=== Begin Enclosure ===

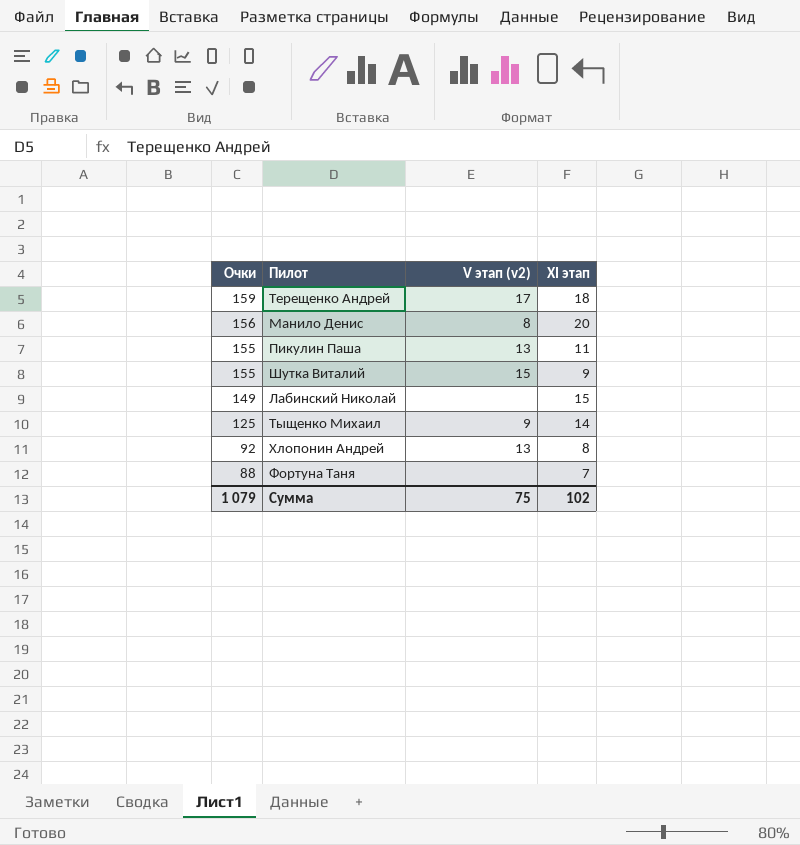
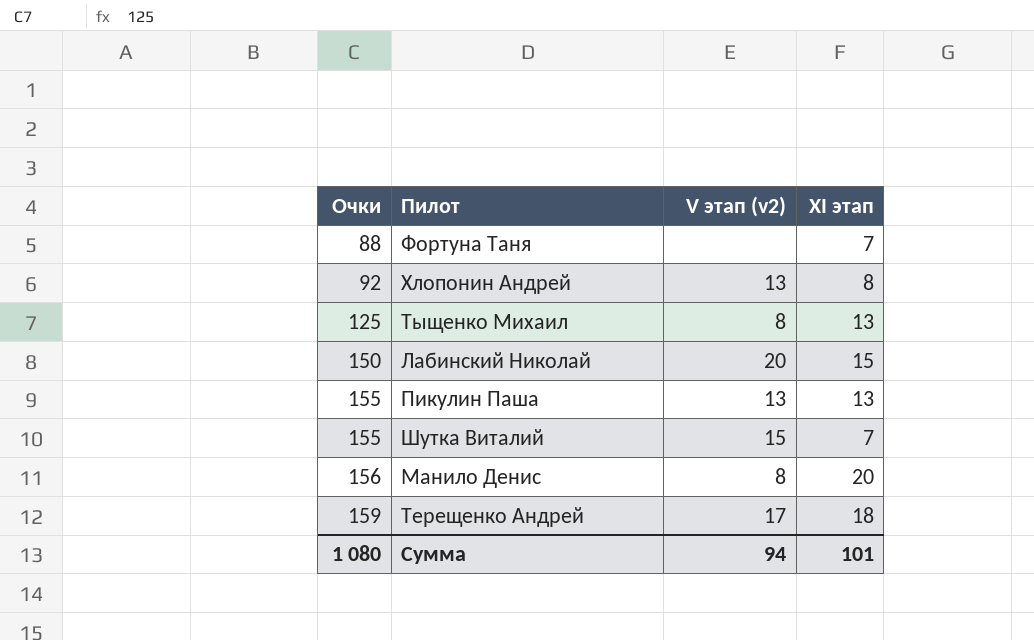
row order: Очки descending -> Очки ascending
Тыщенко Михаил | V этап (v2): 9 -> 8
Тыщенко Михаил | XІ этап: 14 -> 13
Лабинский Николай | Очки: 149 -> 150
Лабинский Николай | V этап (v2): none -> 20
Пикулин Паша | XІ этап: 11 -> 13
Шутка Виталий | XІ этап: 9 -> 7
Сумма | Очки: 1 079 -> 1 080
Сумма | V этап (v2): 75 -> 94
Сумма | XІ этап: 102 -> 101

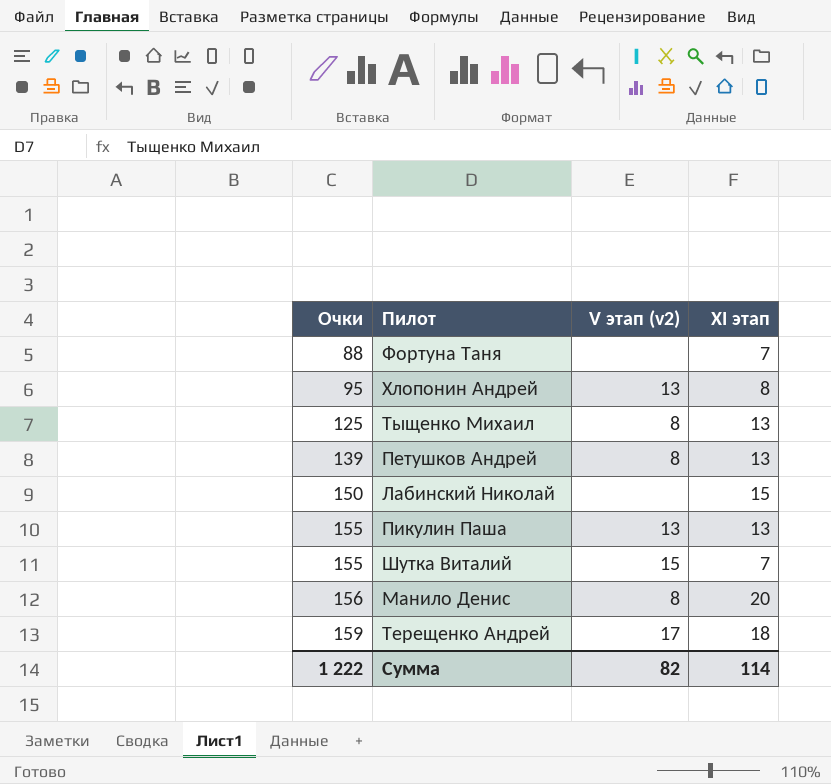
Хлопонин Андрей | Очки: 92 -> 95
row Петушков Андрей: none -> 139 | 8 | 13
Лабинский Николай | V этап (v2): 20 -> none
Сумма | Очки: 1 080 -> 1 222
Сумма | V этап (v2): 94 -> 82
Сумма | XІ этап: 101 -> 114

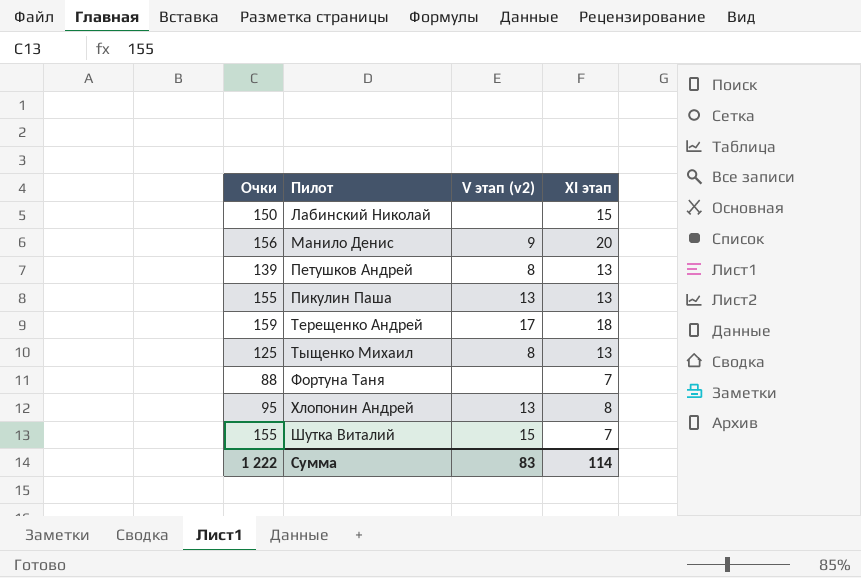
row order: Очки ascending -> Пилот ascending
Манило Денис | V этап (v2): 8 -> 9
Сумма | V этап (v2): 82 -> 83

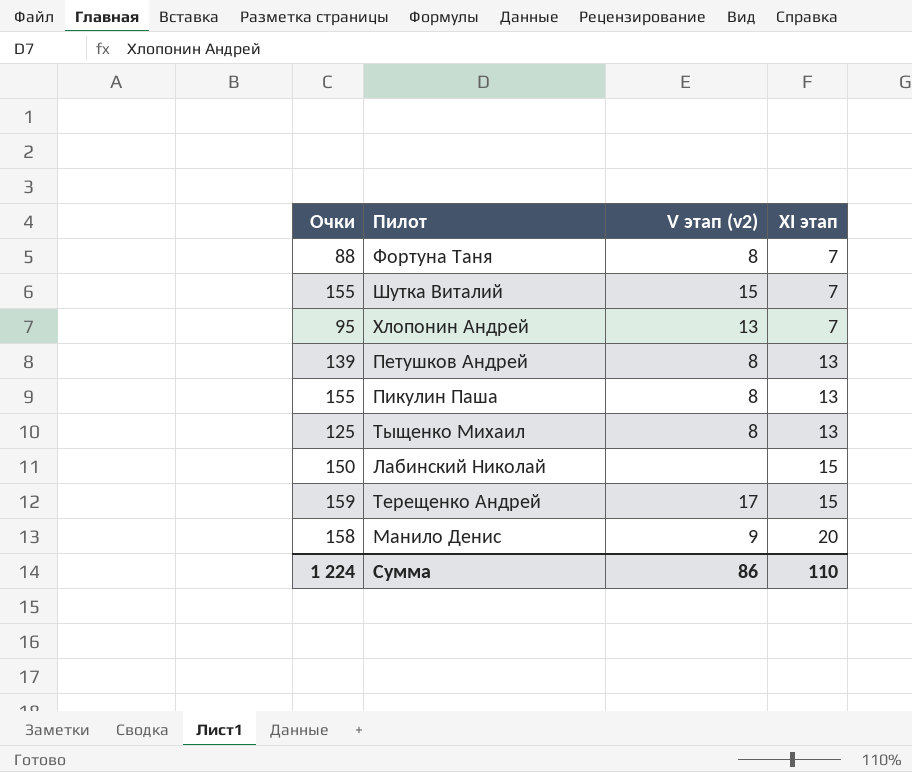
row order: Пилот ascending -> XІ этап ascending
Фортуна Таня | V этап (v2): none -> 8
Хлопонин Андрей | XІ этап: 8 -> 7
Пикулин Паша | V этап (v2): 13 -> 8
Терещенко Андрей | XІ этап: 18 -> 15
Манило Денис | Очки: 156 -> 158
Сумма | Очки: 1 222 -> 1 224
Сумма | V этап (v2): 83 -> 86
Сумма | XІ этап: 114 -> 110

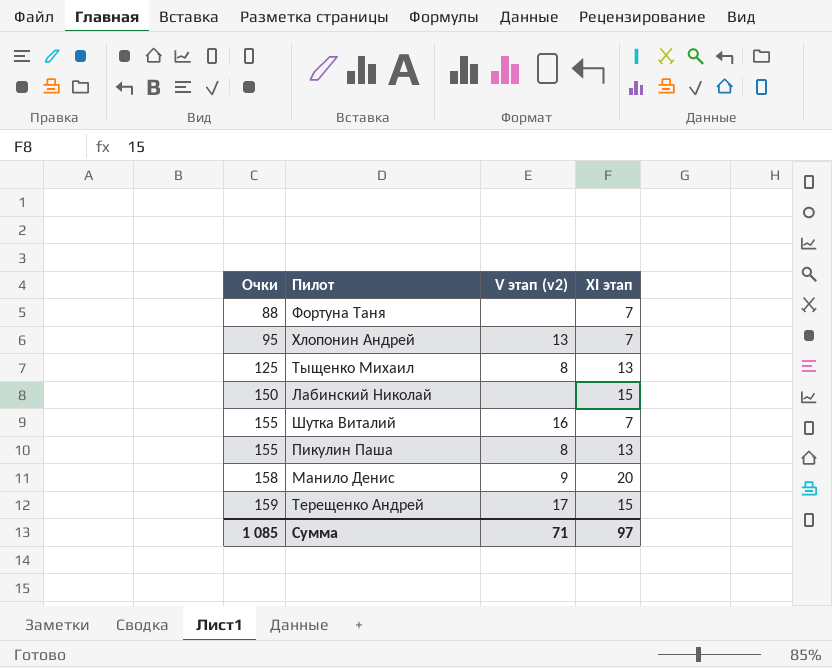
row order: XІ этап ascending -> Очки ascending
row Петушков Андрей: 139 | 8 | 13 -> none
Фортуна Таня | V этап (v2): 8 -> none
Шутка Виталий | V этап (v2): 15 -> 16
Сумма | Очки: 1 224 -> 1 085
Сумма | V этап (v2): 86 -> 71
Сумма | XІ этап: 110 -> 97

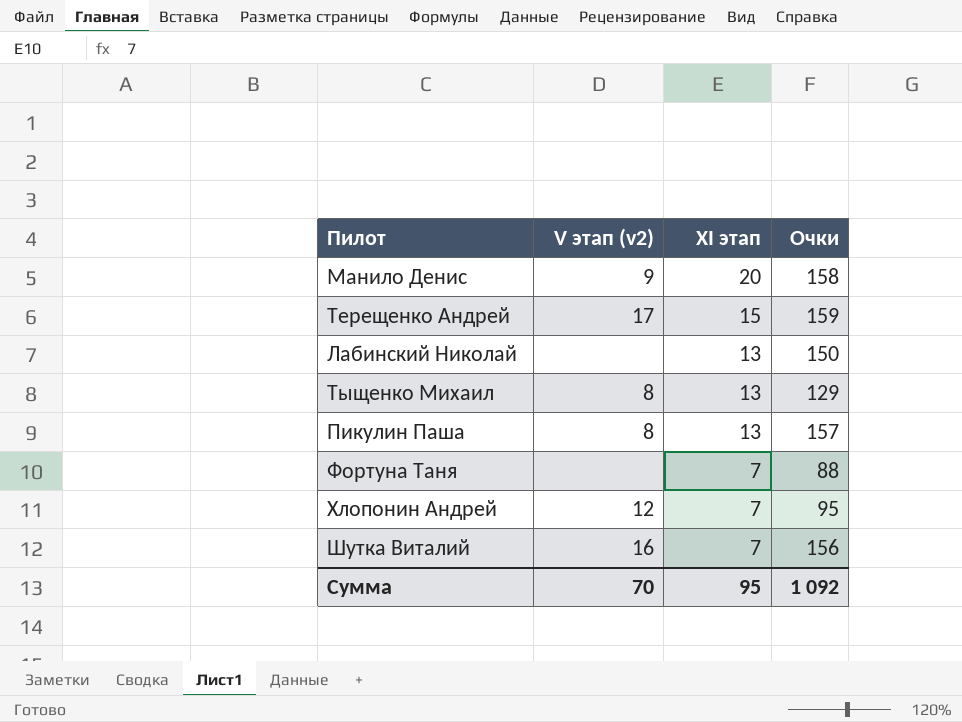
row order: Очки ascending -> XІ этап descending
column Очки | position: 1 -> 4
Лабинский Николай | XІ этап: 15 -> 13
Тыщенко Михаил | Очки: 125 -> 129
Пикулин Паша | Очки: 155 -> 157
Хлопонин Андрей | V этап (v2): 13 -> 12
Шутка Виталий | Очки: 155 -> 156
Сумма | V этап (v2): 71 -> 70
Сумма | XІ этап: 97 -> 95
Сумма | Очки: 1 085 -> 1 092

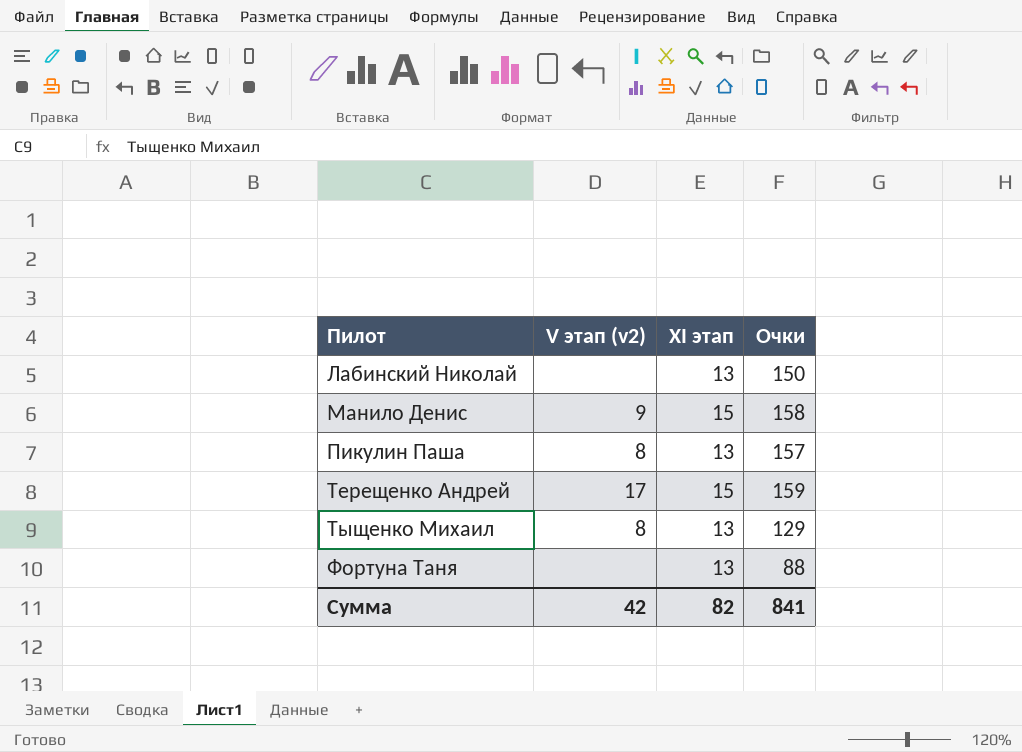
row order: XІ этап descending -> Пилот ascending
row Хлопонин Андрей: 12 | 7 | 95 -> none
row Шутка Виталий: 16 | 7 | 156 -> none
Манило Денис | XІ этап: 20 -> 15
Фортуна Таня | XІ этап: 7 -> 13
Сумма | V этап (v2): 70 -> 42
Сумма | XІ этап: 95 -> 82
Сумма | Очки: 1 092 -> 841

=== End Enclosure ===

Beginning at the line that contains "row order: XІ этап descending", reproduce every line down to the last line of the entries above, exactly and only those.

row order: XІ этап descending -> Пилот ascending
row Хлопонин Андрей: 12 | 7 | 95 -> none
row Шутка Виталий: 16 | 7 | 156 -> none
Манило Денис | XІ этап: 20 -> 15
Фортуна Таня | XІ этап: 7 -> 13
Сумма | V этап (v2): 70 -> 42
Сумма | XІ этап: 95 -> 82
Сумма | Очки: 1 092 -> 841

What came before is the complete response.